Suppression of Dissent: The AAP Mantra of Governance

Addressing party volunteers and supporters after the spectacular outcome of the Assembly elections in Delhi in February, Arvind Kejriwal had described the Delhi verdict as scary and warned against the danger of falling prey to arrogance. Looking at the developments within the AAP in the aftermath of the Delhi upsurge, one might think Kejriwal and his team are displaying precisely the signs of unremitting arrogance. First Yogendra Yadav and Prashant Bhushan were removed from the Political Affairs Committee and now they have also been removed from the National Executive Committee of the party.
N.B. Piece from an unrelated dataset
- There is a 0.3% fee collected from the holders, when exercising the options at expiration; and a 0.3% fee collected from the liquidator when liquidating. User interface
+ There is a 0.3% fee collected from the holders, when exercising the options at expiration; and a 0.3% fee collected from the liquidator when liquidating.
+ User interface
The two are not alone – included in the list are two other noted socialist activists – Prof. Anand Kumar and Ajit Jha.

Apart from the actual act of dropping these leaders – they were of course in a minority while Kejriwal commands the overwhelming majority on every level of the party – what has been particularly shocking is the manner in which it has been done. The substantive issues raised by Yogendra Yadav and Prashant Bhushan were never really addressed. In the National Council meeting, people were asked to sign a resolution dropping the dissenting leaders before the meeting started, the dissenting leaders and their supporters were humiliated and manhandled, allegedly by bouncers. The internal Lokpal of the party, Admiral Ramdas, who had been closely involved with the AAP since its inception, was also asked to stay away from the meeting and subsequently he too came to know from the media about his removal and the appointment of a new Lokpal panel.
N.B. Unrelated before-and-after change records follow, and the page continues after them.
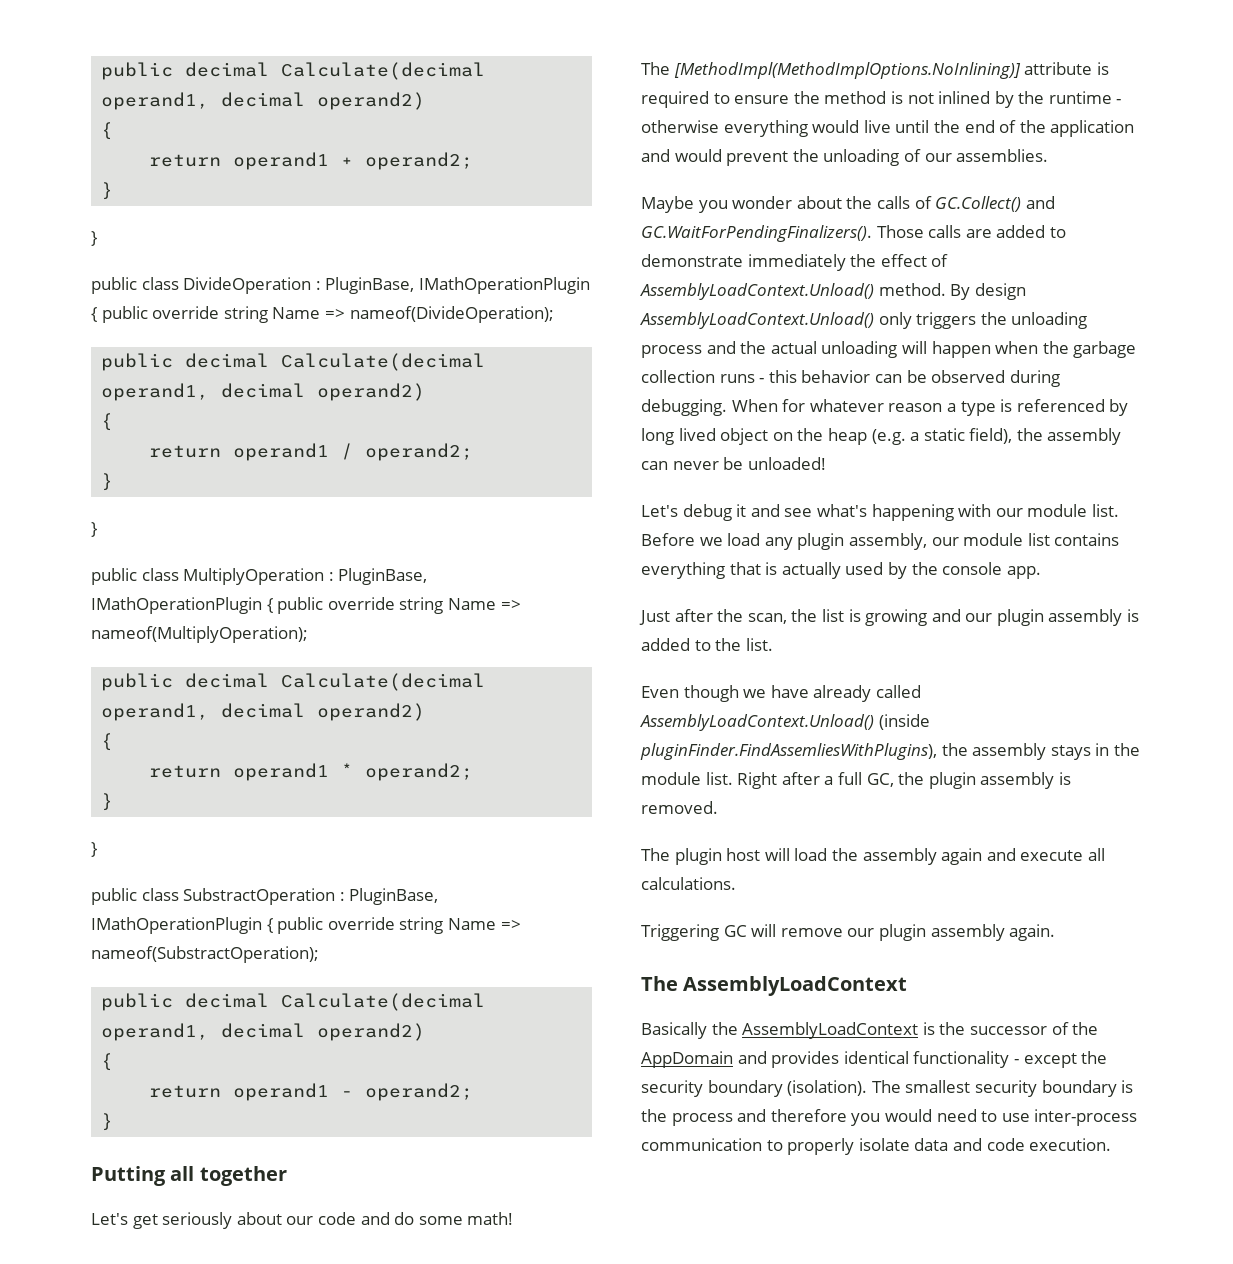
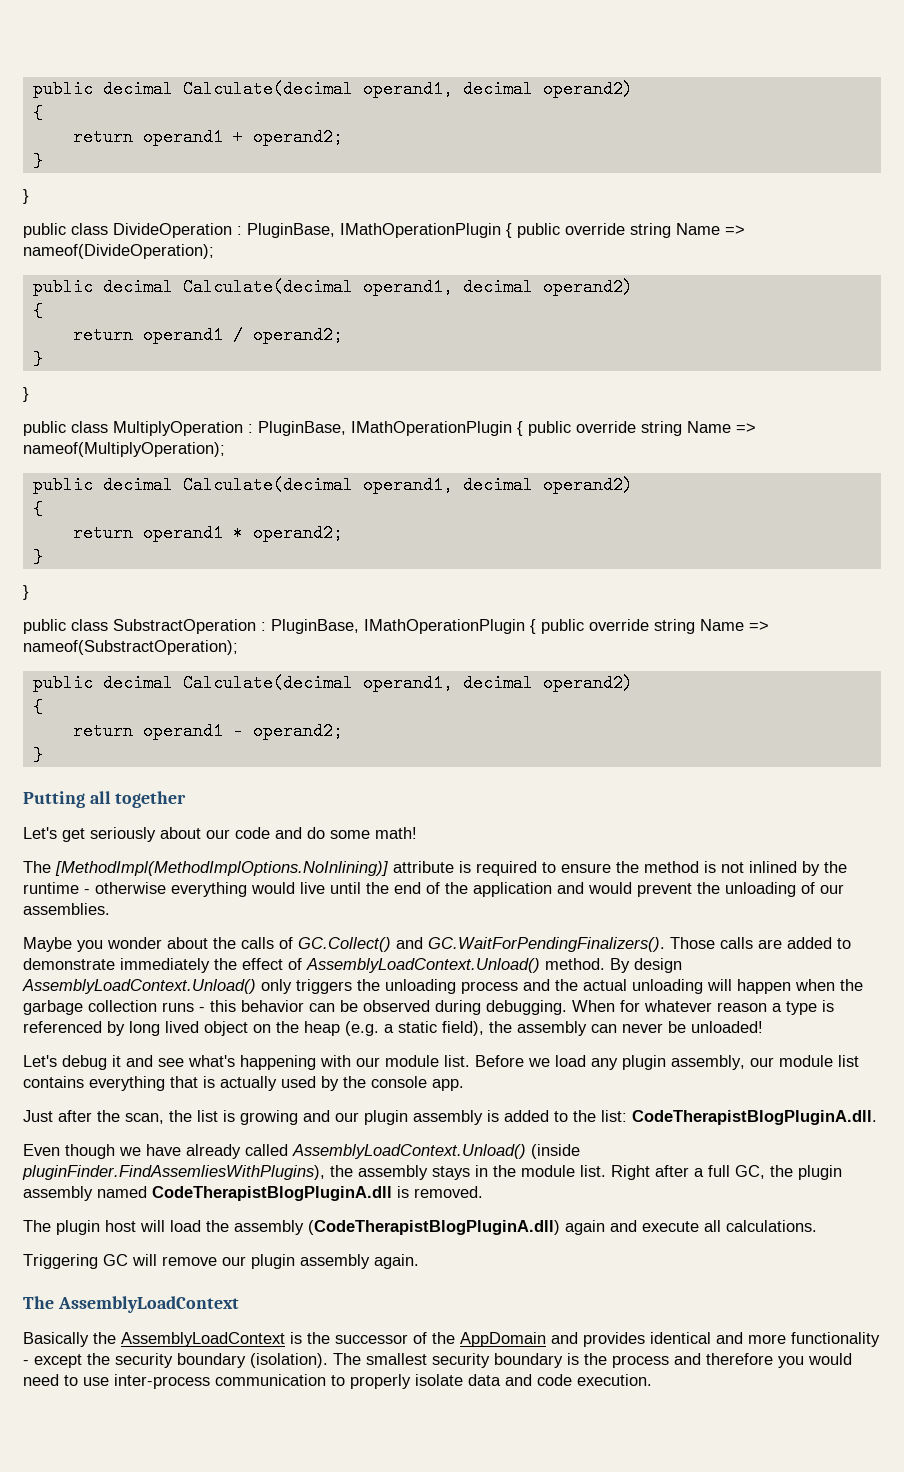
- Just after the scan, the list is growing and our plugin assembly is added to the list.
+ Just after the scan, the list is growing and our plugin assembly is added to the list: CodeTherapistBlogPluginA.dll.
- Right after a full GC, the plugin assembly is removed.
+ Right after a full GC, the plugin assembly named CodeTherapistBlogPluginA.dll is removed.
- The plugin host will load the assembly again and execute all calculations.
+ The plugin host will load the assembly (CodeTherapistBlogPluginA.dll) again and execute all calculations.
- Basically the AssemblyLoadContext is the successor of the AppDomain and provides identical functionality - except the security boundary (isolation).
+ Basically the AssemblyLoadContext is the successor of the AppDomain and provides identical and more functionality - except the security boundary (isolation).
While almost the entire legislative wing of the AAP has sided with Arvind Kejriwal, and some MLAs reportedly led the attacks on the dissenters, notable exceptions were Dharamveer Gandhi, AAP MP from Patiala and Pankaj Pushkar, AAP MLA from Timarpur, Delhi, who stood by Yadav and Bhushan and condemned the ‘murder of inner-party democracy’ in AAP in no uncertain terms. For Yadav and Bhushan the issues pertain to the violation of AAP’s own ‘founding principles’ – flawed choice of candidates in Delhi, the violation of ethical norms in matters of fund-raising and election management campaign and lack of transparency and inner-party democracy in decision-making. Some of the complaints were also taken up by the Lokpal and in a couple of cases the party also had to change candidates.
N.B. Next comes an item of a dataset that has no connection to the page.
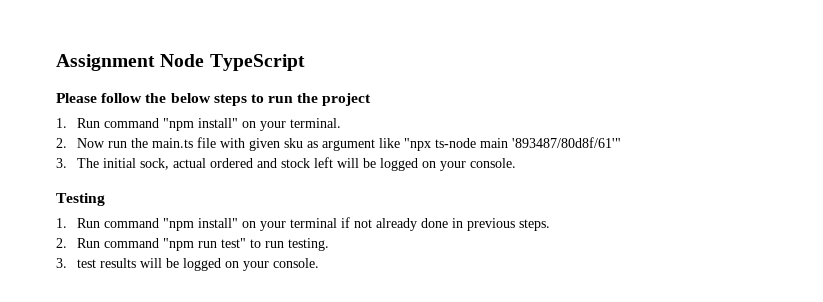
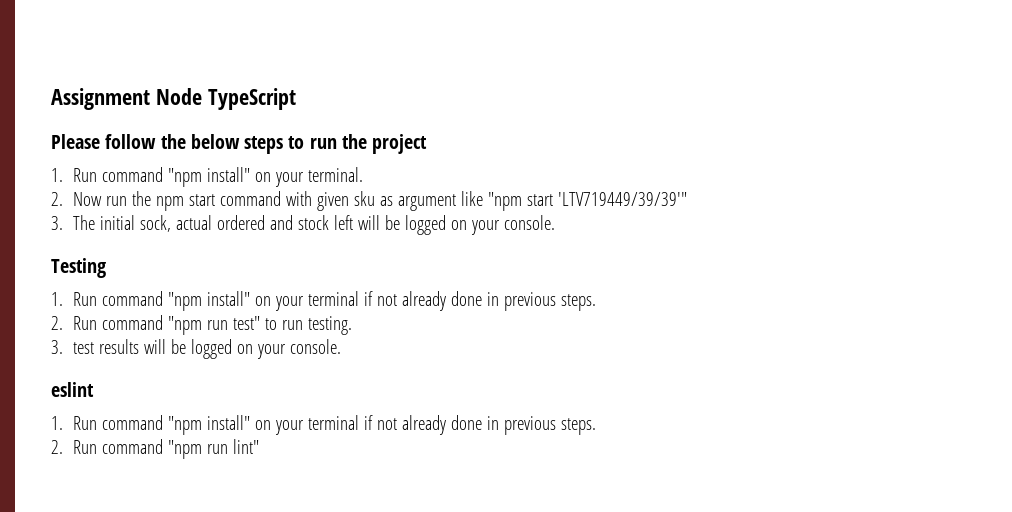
- 2. Now run the main.ts file with given sku as argument like "npx ts-node main '893487/80d8f/61'"
+ 2. Now run the npm start command with given sku as argument like "npm start 'LTV719449/39/39'"
+ eslint
+ 1. Run command "npm install" on your terminal if not already done in previous steps.
+ 2. Run command "npm run lint"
There were also questions concerning the political-tactical course of the party and its expansion – Kejriwal apparently did not agree to the ambitious scale of AAP’s Lok Sabha contests and Bhushan and Yadav did not agree to Kejriwal’s reported attempt, in the wake of the AAP’s failure to win any of the 7 Lok Sabha seats from Delhi, to avoid immediate elections and form a government with Congress support. According to the Kejriwal camp, Yadav and Bhushan wanted the party to lose in Delhi. Kejriwal himself accused the dissenters, Bhushan in particular, of ‘betrayal of trust’ and wanted the party to choose between him and the dissenters, thereby ruling out any process of political engagement or reconciliation. And the purge was finally sealed amidst the kind of rancour and ugliness that has put paid to AAP’s tall claims of ‘alternative politics’.

While Bhushan blames Kejriwal for his ‘dictatorial tendencies’ and the latter accuses the former of ‘breach of trust’, the rift should also be seen in the context of the political evolution and consolidation of AAP as a ruling party in Delhi. Yogendra Yadav who had come to be seen as a key ideologue of AAP, had described AAP as a post-ideological formation beyond the Left-Right ideological-political binary, which he said had become obsolete. Kejriwal too had described the party in more or less similar terms, as a ‘solution provider’ which was free to choose and combine aspects from both the Right and the Left. In spite of this abundant ideological ambiguity and flexibility, Kejriwal must have found the pro-socialist positions of Yogendra Yadav and Prashant Bhushan difficult to accommodate and given the huge mandate in Delhi, he must have sensed this moment politically opportune to strike hard at the dissenting duo.

Just as the ouster and marginalisation of Subhas Bose and other leftists and socialists had exposed the myth of the so-called umbrella character of the pre-Independence Congress, the AAP, the fabled political home for social movements, also seems to have chosen to banish dissenting voices and oust leaders with socialistic leanings in a bid to consolidate itself as a mean between the Congress and the BJP. In a telling conjuncture, the ruthless suppression of dissent within AAP coincided with a shameful police assault on workers protesting at the Delhi Secretariat, demanding that the Chief Minister keep his promises to Delhi’s working class.

For socialists, social movement activists and citizens looking for a clean democratic and egalitarian politics, it is clearly a moment of reckoning and stock-taking. Activists like Medha Patkar and a host of others had embraced the AAP in the run-up to the last Lok Sabha elections, and significantly enough, Medha has now expressed her disillusionment and disapproval by resigning from the primary membership of AAP. With AAP evolving as yet another party of governance without the pretension of ‘alternative politics’, the time for dialogue and cooperation between the Left and disillusioned AAP activists has surely arrived.